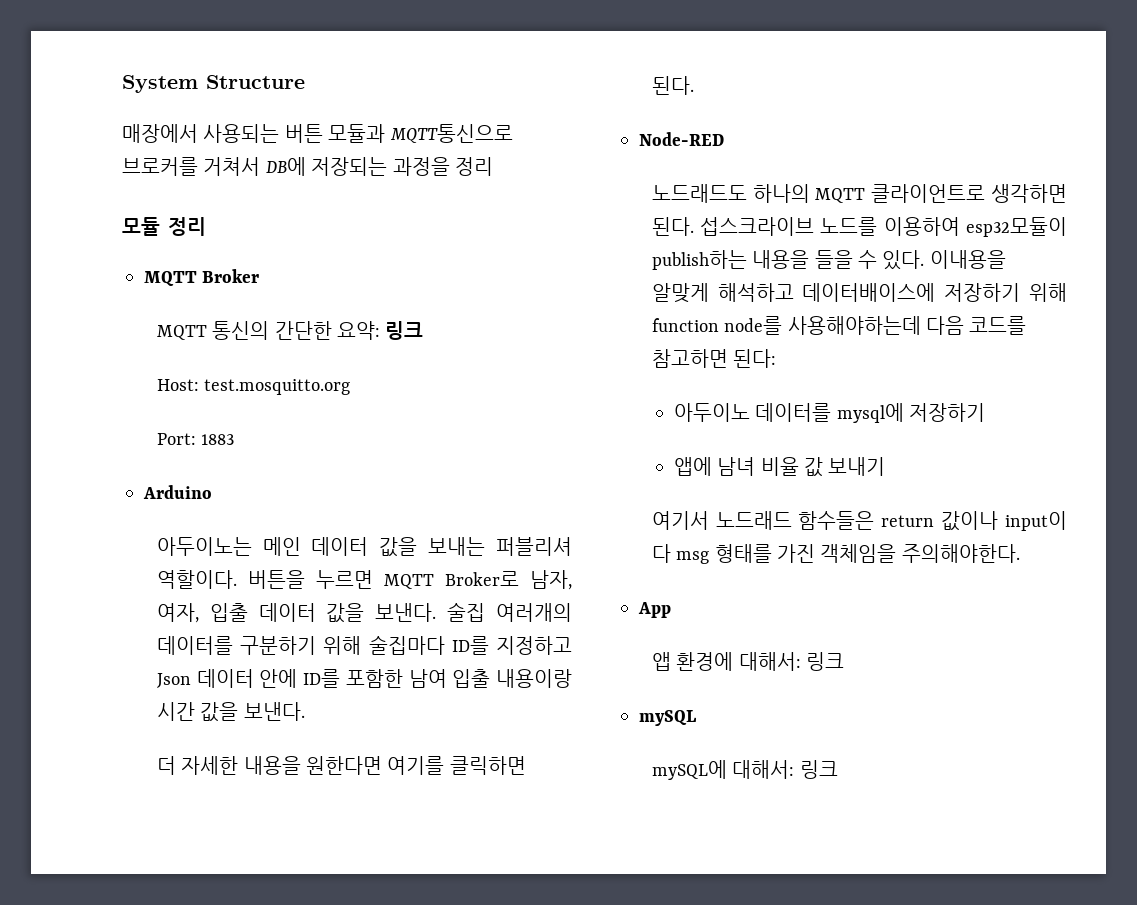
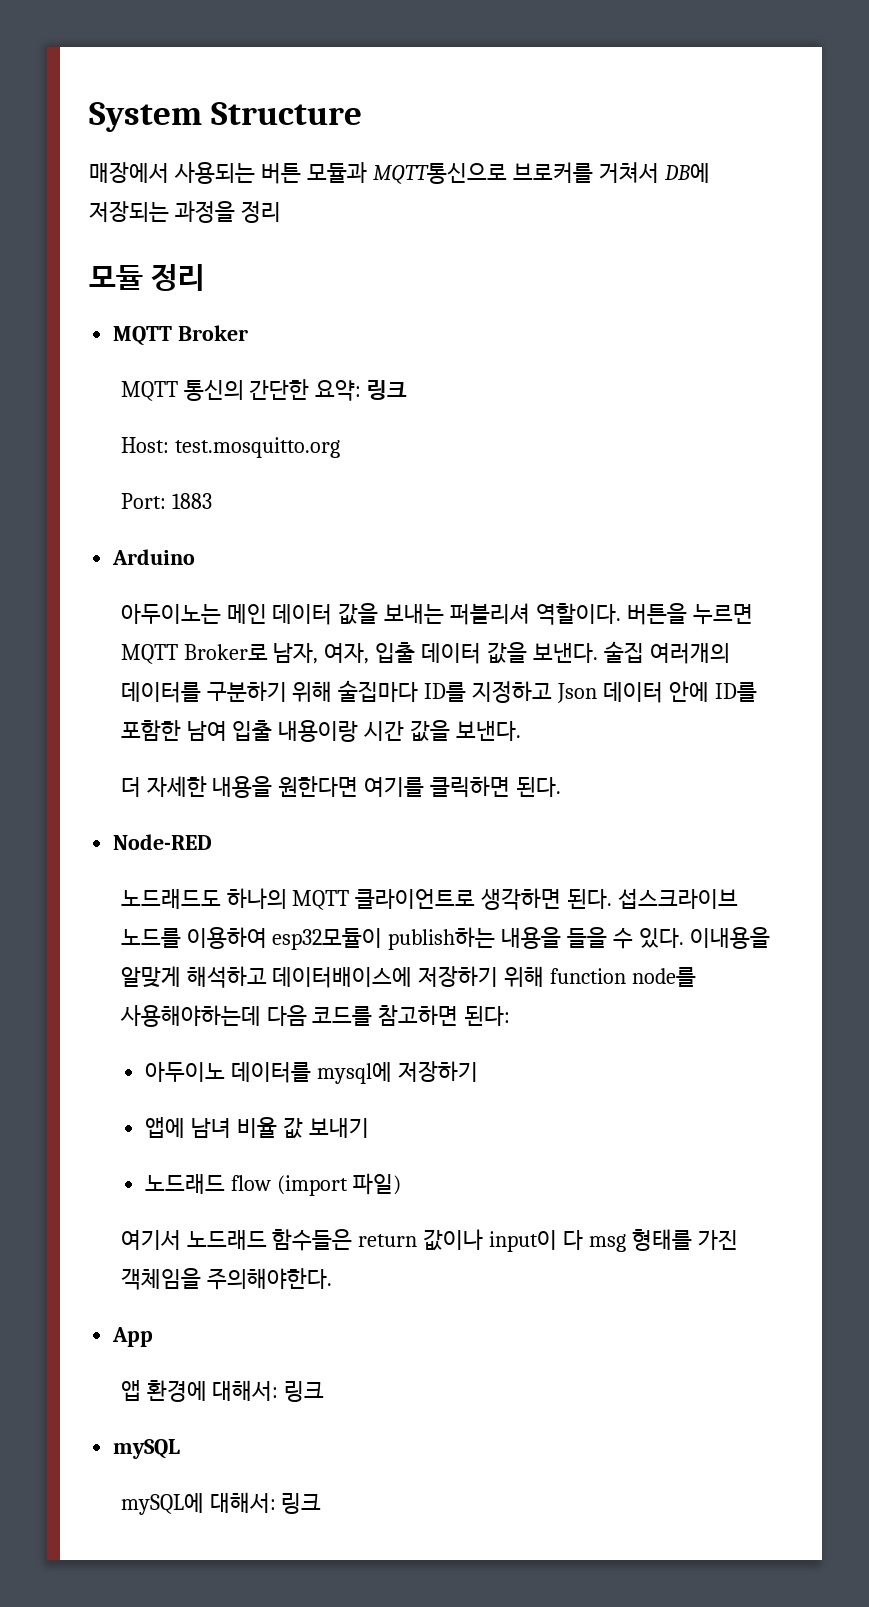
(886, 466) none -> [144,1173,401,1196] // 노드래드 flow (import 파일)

...

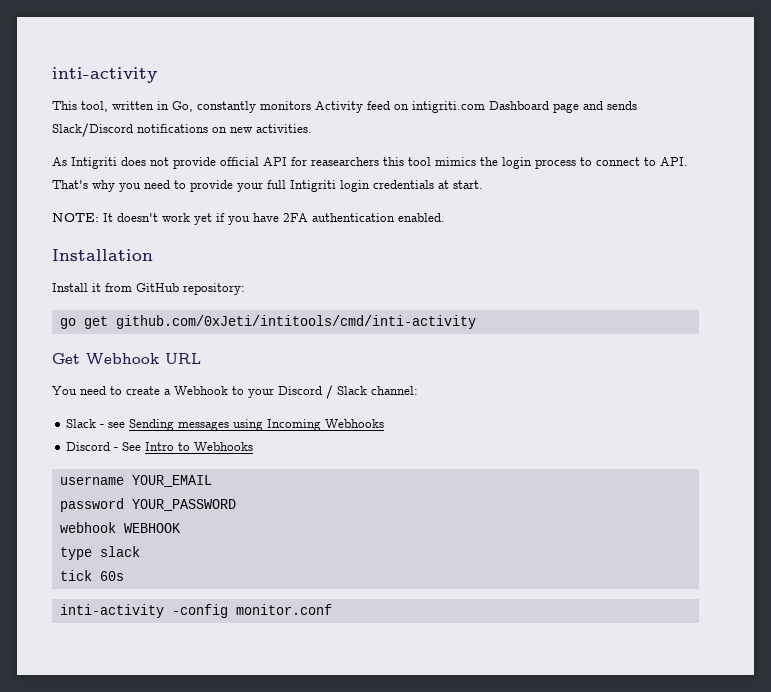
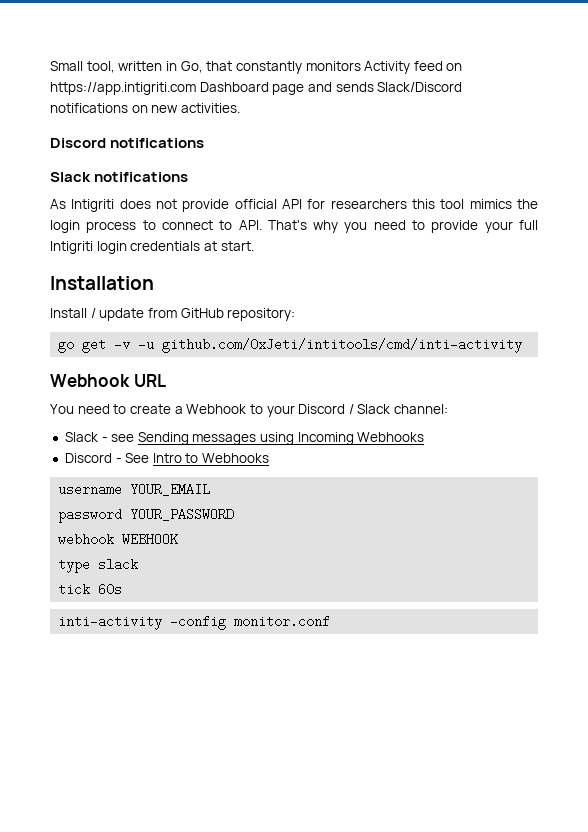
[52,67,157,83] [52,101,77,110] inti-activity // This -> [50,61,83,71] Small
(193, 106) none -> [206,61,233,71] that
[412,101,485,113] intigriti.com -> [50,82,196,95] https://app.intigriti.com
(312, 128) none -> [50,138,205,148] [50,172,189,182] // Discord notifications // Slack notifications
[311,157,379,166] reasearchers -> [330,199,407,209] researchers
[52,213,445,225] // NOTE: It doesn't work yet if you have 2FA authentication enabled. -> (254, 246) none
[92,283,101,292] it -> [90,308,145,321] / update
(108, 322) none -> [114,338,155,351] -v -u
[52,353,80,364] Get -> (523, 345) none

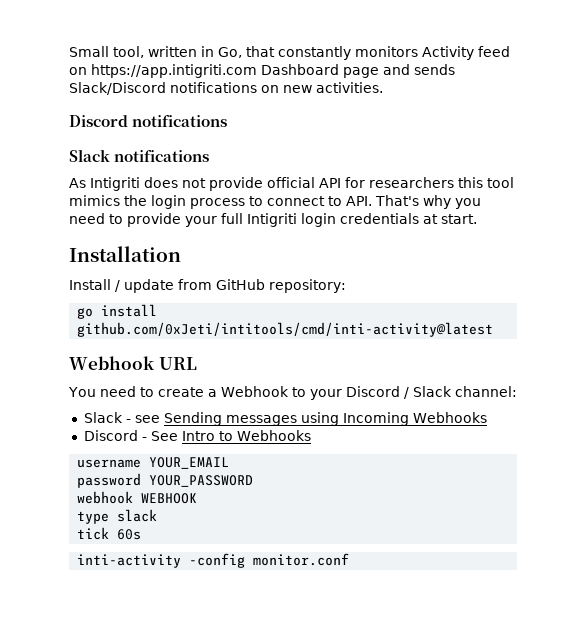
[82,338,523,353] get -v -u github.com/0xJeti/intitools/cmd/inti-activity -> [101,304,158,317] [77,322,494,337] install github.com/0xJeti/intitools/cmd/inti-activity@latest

> [AIM OF THE TASK]: Your copy should hold only the lines above from the one containing "[52,67,157,83] [52,101,77,110] inti-activity" through the one containing "[82,338,523,353] get -v", exactly as written and free of pictures.

> [WRITTEN ANSWER]:
[52,67,157,83] [52,101,77,110] inti-activity // This -> [50,61,83,71] Small
(193, 106) none -> [206,61,233,71] that
[412,101,485,113] intigriti.com -> [50,82,196,95] https://app.intigriti.com
(312, 128) none -> [50,138,205,148] [50,172,189,182] // Discord notifications // Slack notifications
[311,157,379,166] reasearchers -> [330,199,407,209] researchers
[52,213,445,225] // NOTE: It doesn't work yet if you have 2FA authentication enabled. -> (254, 246) none
[92,283,101,292] it -> [90,308,145,321] / update
(108, 322) none -> [114,338,155,351] -v -u
[52,353,80,364] Get -> (523, 345) none

[82,338,523,353] get -v -u github.com/0xJeti/intitools/cmd/inti-activity -> [101,304,158,317] [77,322,494,337] install github.com/0xJeti/intitools/cmd/inti-activity@latest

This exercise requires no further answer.